Exercise aim:
Check every line of the data below for the word "を表示する", then give only the number of lines that have it.

The data:
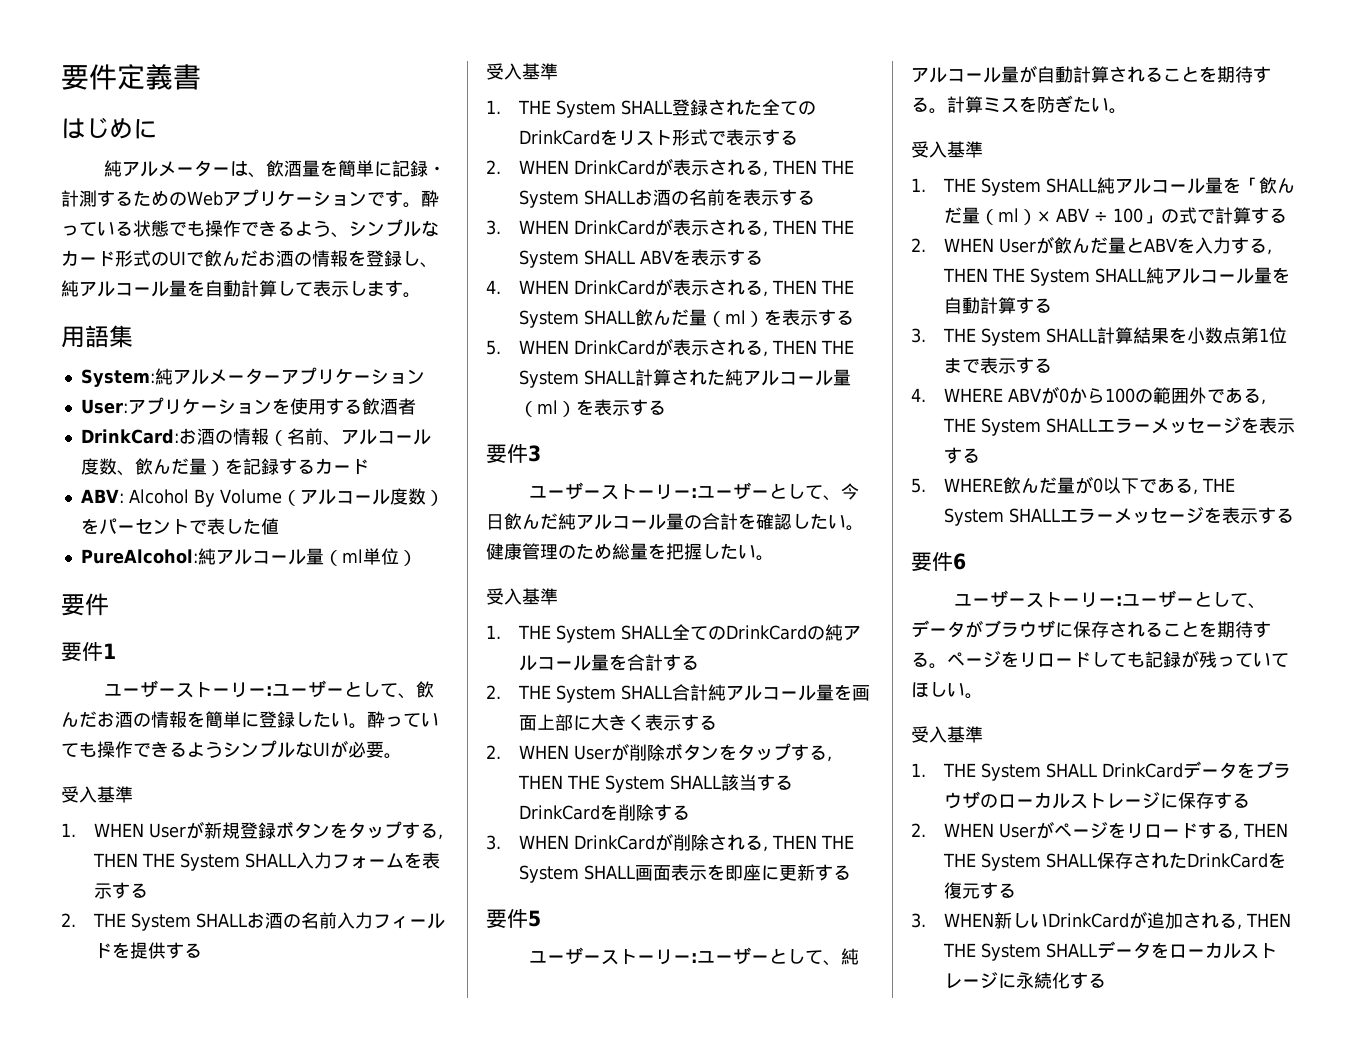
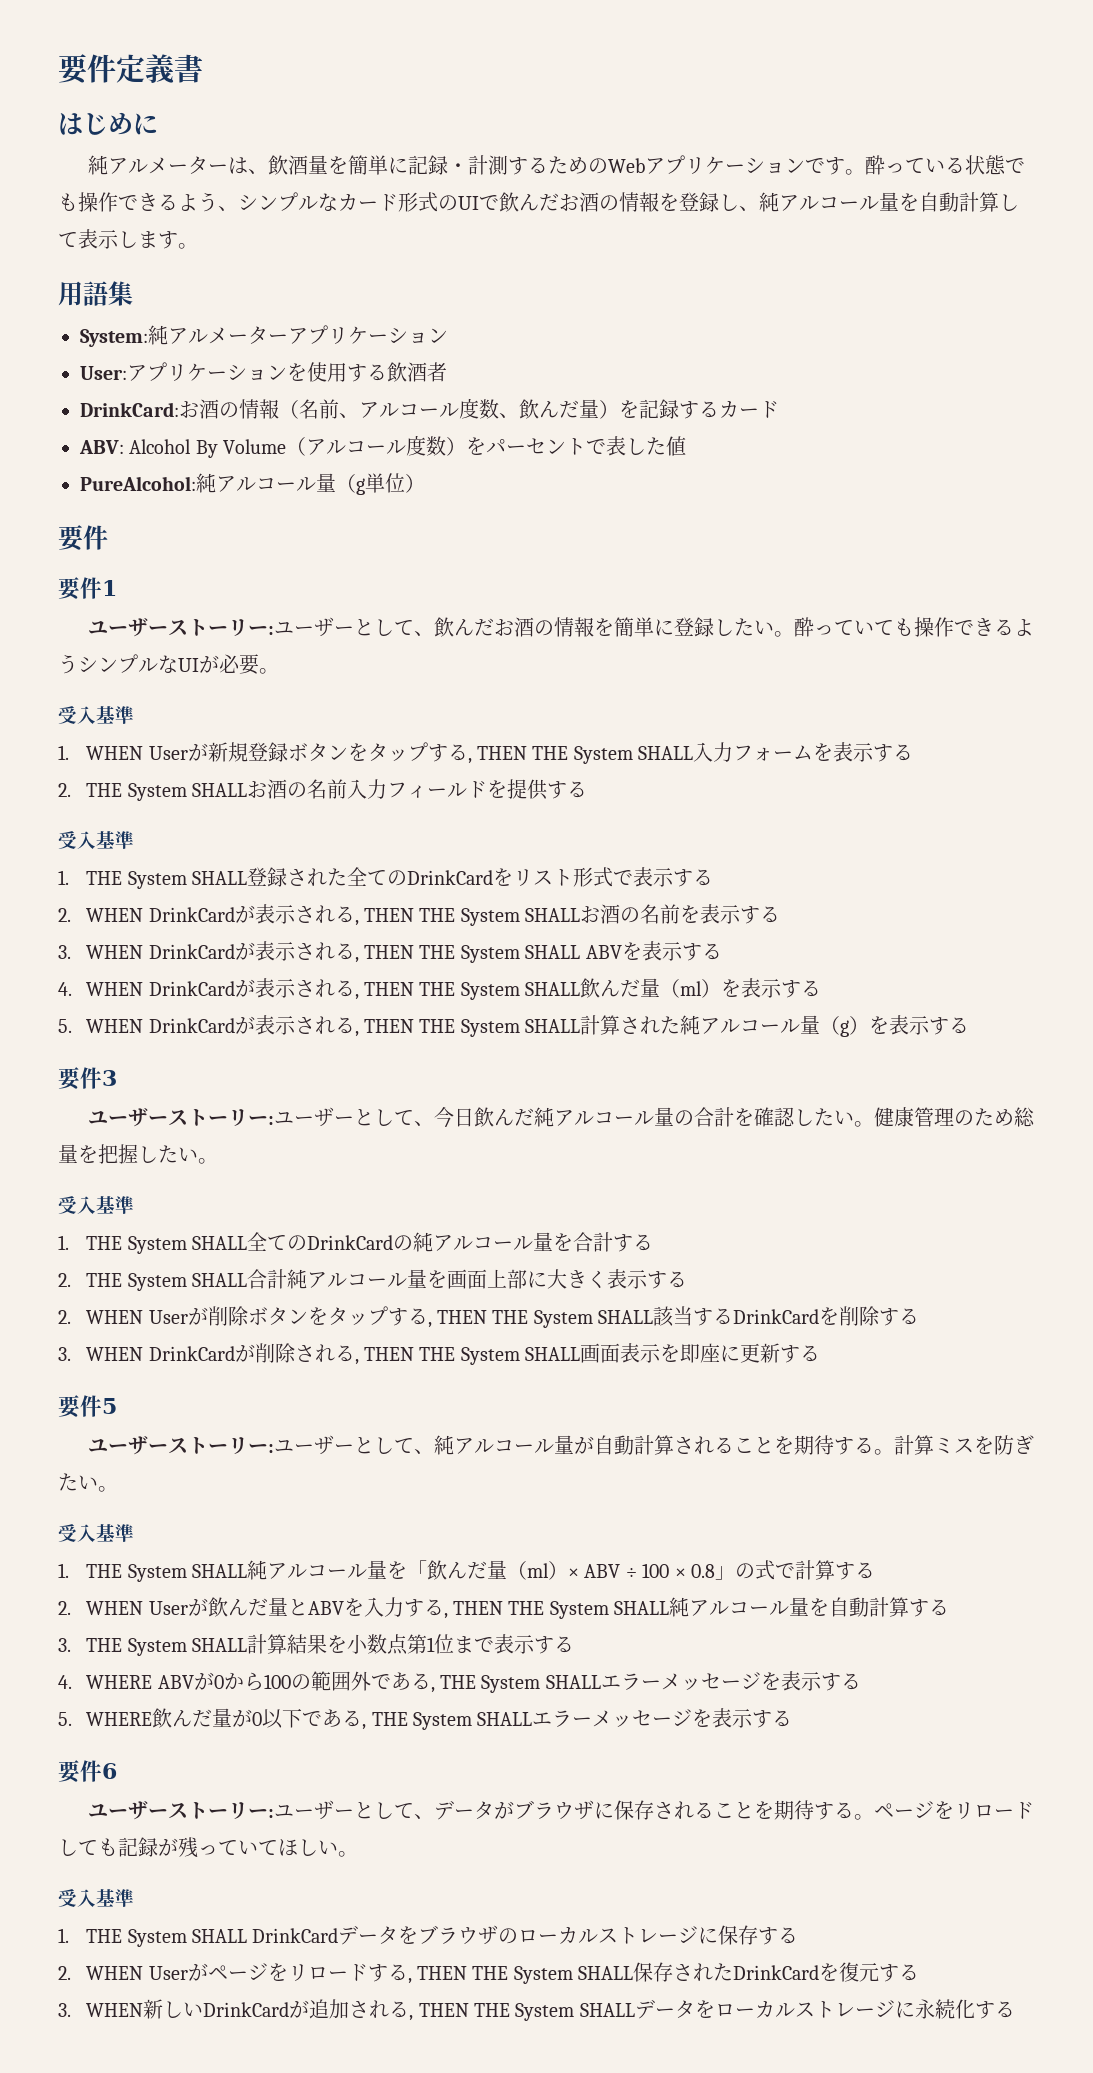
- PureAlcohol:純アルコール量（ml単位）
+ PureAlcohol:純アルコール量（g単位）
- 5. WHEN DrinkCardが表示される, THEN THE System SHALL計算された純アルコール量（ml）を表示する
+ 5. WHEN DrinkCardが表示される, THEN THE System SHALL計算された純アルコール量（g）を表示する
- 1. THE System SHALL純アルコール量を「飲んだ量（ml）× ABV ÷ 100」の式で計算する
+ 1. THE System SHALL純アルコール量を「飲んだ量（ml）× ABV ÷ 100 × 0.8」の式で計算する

Answer to the exercise:
2